_Problem description:_
From the records below, copy the lines that include "就要用到".

_Record set:_
- Opening Delimiter -

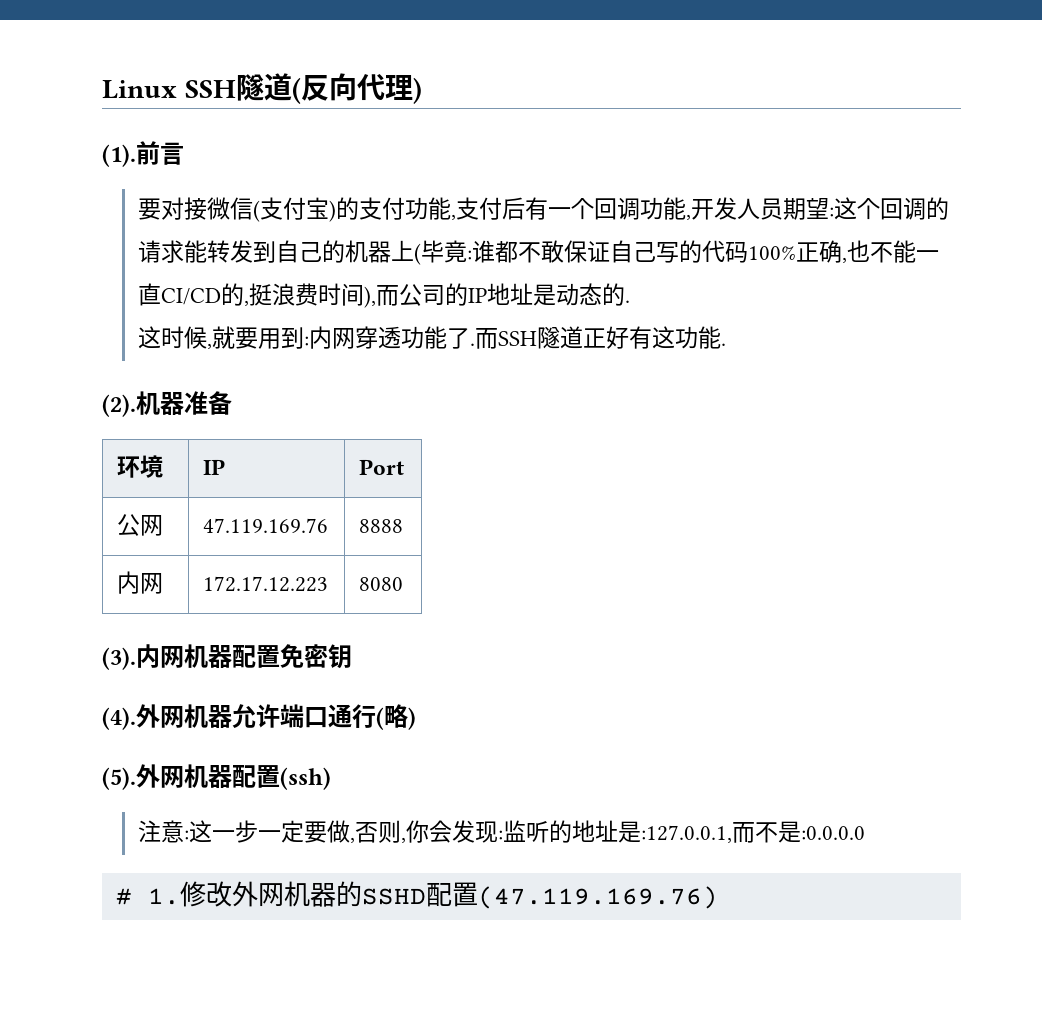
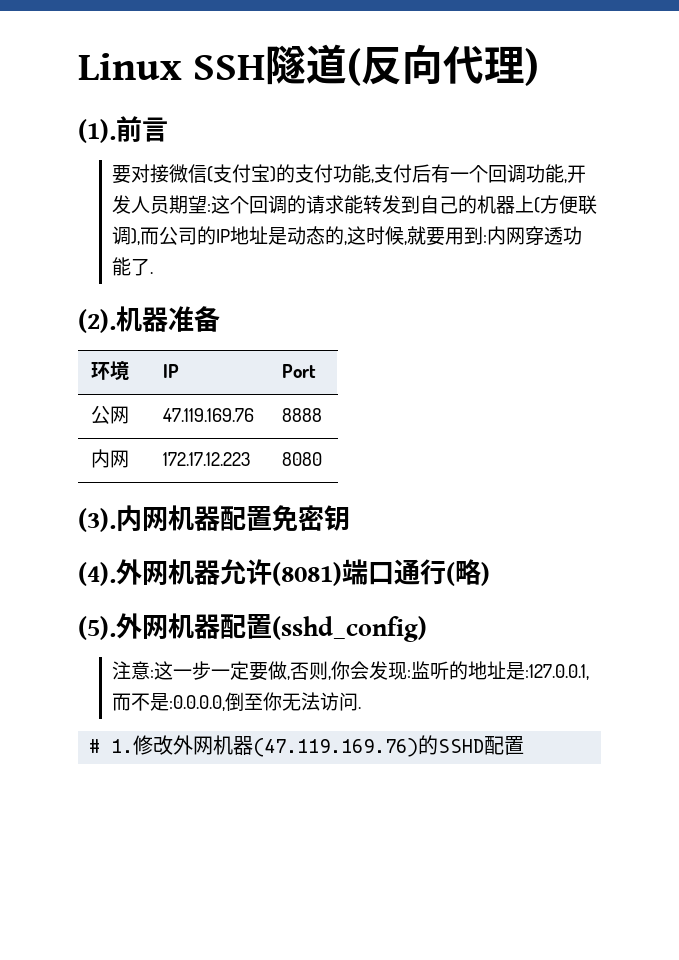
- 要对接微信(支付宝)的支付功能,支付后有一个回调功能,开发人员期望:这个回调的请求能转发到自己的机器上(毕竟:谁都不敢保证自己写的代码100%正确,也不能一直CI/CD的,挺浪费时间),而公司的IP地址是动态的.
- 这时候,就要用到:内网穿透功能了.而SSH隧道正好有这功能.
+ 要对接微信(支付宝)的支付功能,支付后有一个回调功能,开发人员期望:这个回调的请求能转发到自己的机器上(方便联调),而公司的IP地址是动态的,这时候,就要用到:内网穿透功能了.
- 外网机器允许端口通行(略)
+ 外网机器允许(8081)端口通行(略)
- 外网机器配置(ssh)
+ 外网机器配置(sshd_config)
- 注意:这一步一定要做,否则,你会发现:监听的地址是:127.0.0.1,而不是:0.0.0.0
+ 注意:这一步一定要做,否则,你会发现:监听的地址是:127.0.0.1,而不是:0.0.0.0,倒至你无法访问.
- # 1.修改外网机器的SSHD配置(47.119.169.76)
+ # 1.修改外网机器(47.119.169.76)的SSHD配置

- Closing Delimiter -
- Opening Delimiter -

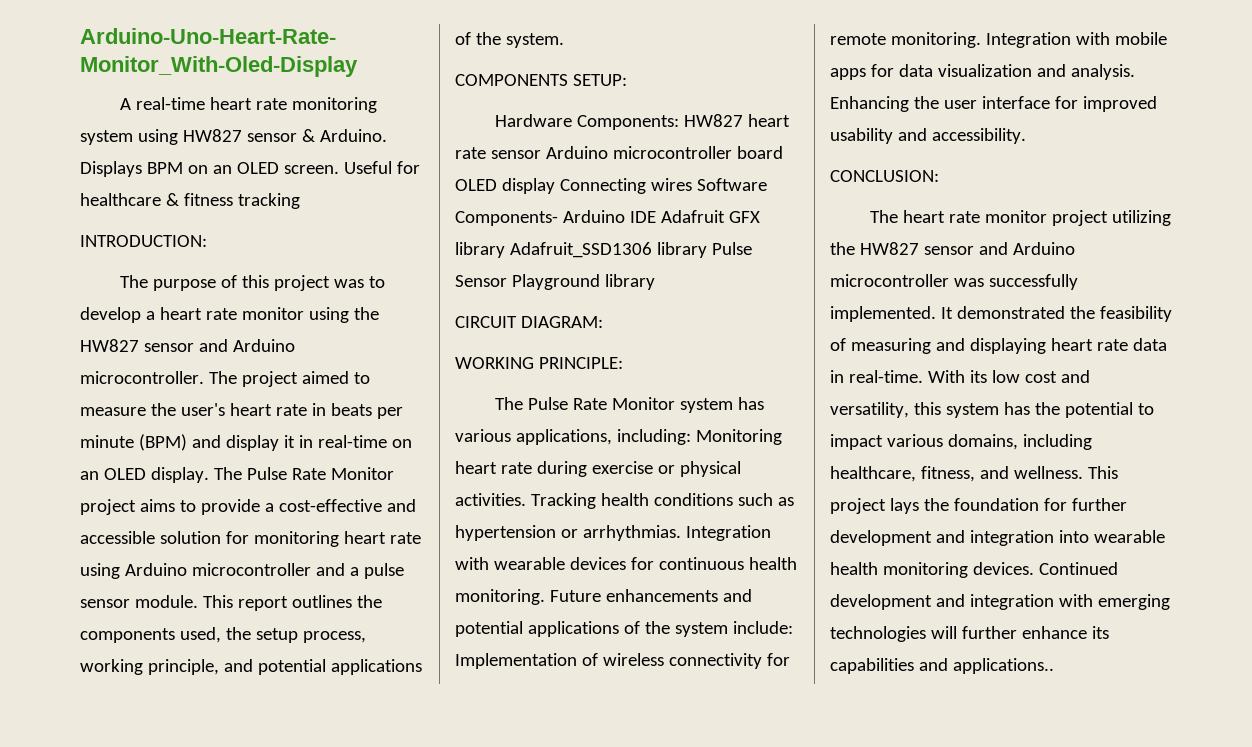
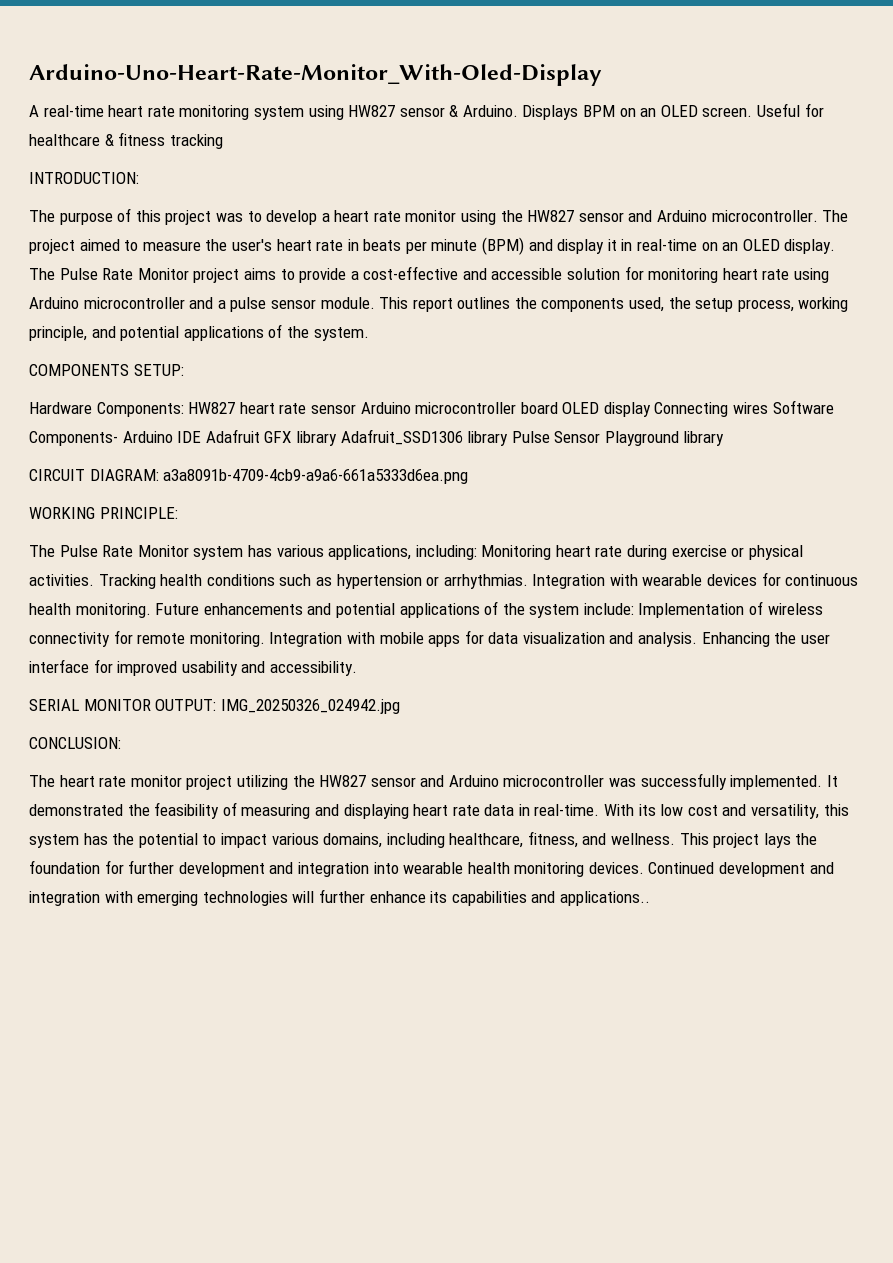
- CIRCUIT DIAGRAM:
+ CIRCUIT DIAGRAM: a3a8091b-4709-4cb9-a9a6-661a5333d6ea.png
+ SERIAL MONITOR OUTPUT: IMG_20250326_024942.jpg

- Closing Delimiter -

_Response for this exercise:_
- 这时候,就要用到:内网穿透功能了.而SSH隧道正好有这功能.
+ 要对接微信(支付宝)的支付功能,支付后有一个回调功能,开发人员期望:这个回调的请求能转发到自己的机器上(方便联调),而公司的IP地址是动态的,这时候,就要用到:内网穿透功能了.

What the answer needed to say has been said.